Data extracted from a collection
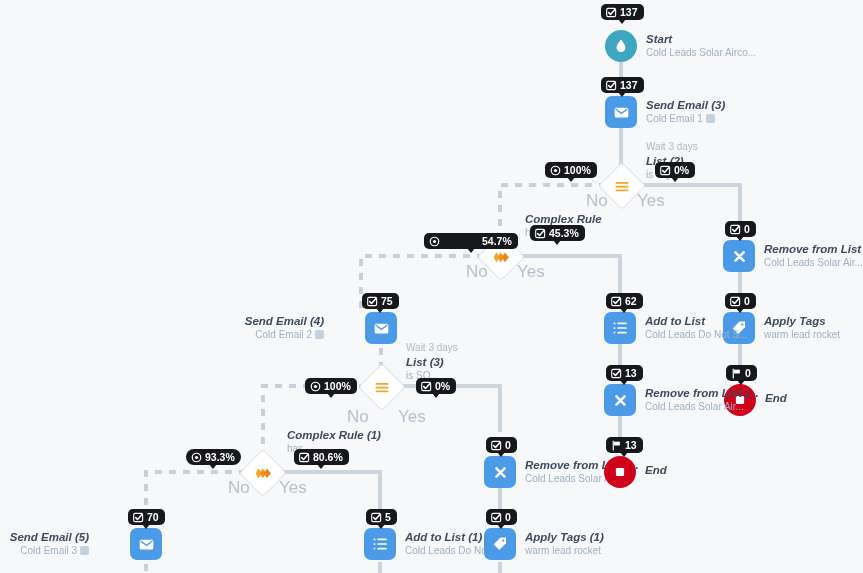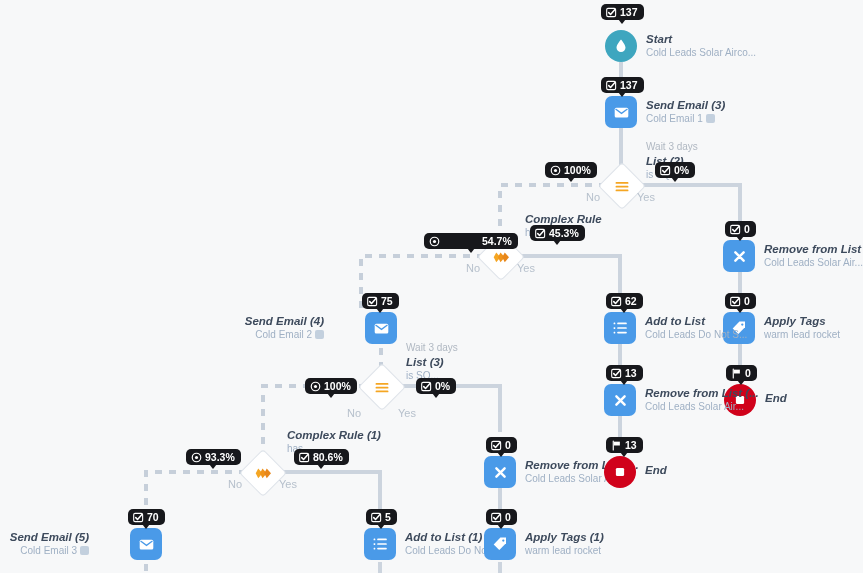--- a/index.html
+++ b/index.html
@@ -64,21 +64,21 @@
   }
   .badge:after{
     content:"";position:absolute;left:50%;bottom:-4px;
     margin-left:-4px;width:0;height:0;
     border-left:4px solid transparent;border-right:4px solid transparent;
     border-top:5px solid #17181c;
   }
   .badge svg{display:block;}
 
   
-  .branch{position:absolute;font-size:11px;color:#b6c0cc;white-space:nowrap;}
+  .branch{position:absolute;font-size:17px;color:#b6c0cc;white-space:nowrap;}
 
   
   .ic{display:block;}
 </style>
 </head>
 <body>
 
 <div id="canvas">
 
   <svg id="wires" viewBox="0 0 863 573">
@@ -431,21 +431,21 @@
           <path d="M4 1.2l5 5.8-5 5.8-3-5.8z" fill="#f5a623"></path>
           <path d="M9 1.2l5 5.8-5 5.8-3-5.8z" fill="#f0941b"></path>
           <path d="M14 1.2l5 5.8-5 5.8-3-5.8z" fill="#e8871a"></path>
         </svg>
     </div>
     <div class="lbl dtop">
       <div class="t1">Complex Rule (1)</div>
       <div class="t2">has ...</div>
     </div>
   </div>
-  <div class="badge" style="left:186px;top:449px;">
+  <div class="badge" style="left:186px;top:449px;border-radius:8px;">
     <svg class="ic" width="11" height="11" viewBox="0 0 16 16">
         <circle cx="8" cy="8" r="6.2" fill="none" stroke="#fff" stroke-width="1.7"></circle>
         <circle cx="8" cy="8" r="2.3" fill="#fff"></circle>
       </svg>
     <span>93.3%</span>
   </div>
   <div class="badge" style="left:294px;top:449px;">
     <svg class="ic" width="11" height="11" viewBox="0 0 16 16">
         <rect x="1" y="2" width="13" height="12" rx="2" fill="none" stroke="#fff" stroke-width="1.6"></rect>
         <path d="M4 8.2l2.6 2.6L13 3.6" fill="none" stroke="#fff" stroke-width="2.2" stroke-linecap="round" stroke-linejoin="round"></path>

WHAT IS NEEDED — Please repeat the lines above exactly, beginning with the line that contains "-431,21 +431,21 @@" and ending with the final one.

SOLVED PROBLEM —
@@ -431,21 +431,21 @@
           <path d="M4 1.2l5 5.8-5 5.8-3-5.8z" fill="#f5a623"></path>
           <path d="M9 1.2l5 5.8-5 5.8-3-5.8z" fill="#f0941b"></path>
           <path d="M14 1.2l5 5.8-5 5.8-3-5.8z" fill="#e8871a"></path>
         </svg>
     </div>
     <div class="lbl dtop">
       <div class="t1">Complex Rule (1)</div>
       <div class="t2">has ...</div>
     </div>
   </div>
-  <div class="badge" style="left:186px;top:449px;">
+  <div class="badge" style="left:186px;top:449px;border-radius:8px;">
     <svg class="ic" width="11" height="11" viewBox="0 0 16 16">
         <circle cx="8" cy="8" r="6.2" fill="none" stroke="#fff" stroke-width="1.7"></circle>
         <circle cx="8" cy="8" r="2.3" fill="#fff"></circle>
       </svg>
     <span>93.3%</span>
   </div>
   <div class="badge" style="left:294px;top:449px;">
     <svg class="ic" width="11" height="11" viewBox="0 0 16 16">
         <rect x="1" y="2" width="13" height="12" rx="2" fill="none" stroke="#fff" stroke-width="1.6"></rect>
         <path d="M4 8.2l2.6 2.6L13 3.6" fill="none" stroke="#fff" stroke-width="2.2" stroke-linecap="round" stroke-linejoin="round"></path>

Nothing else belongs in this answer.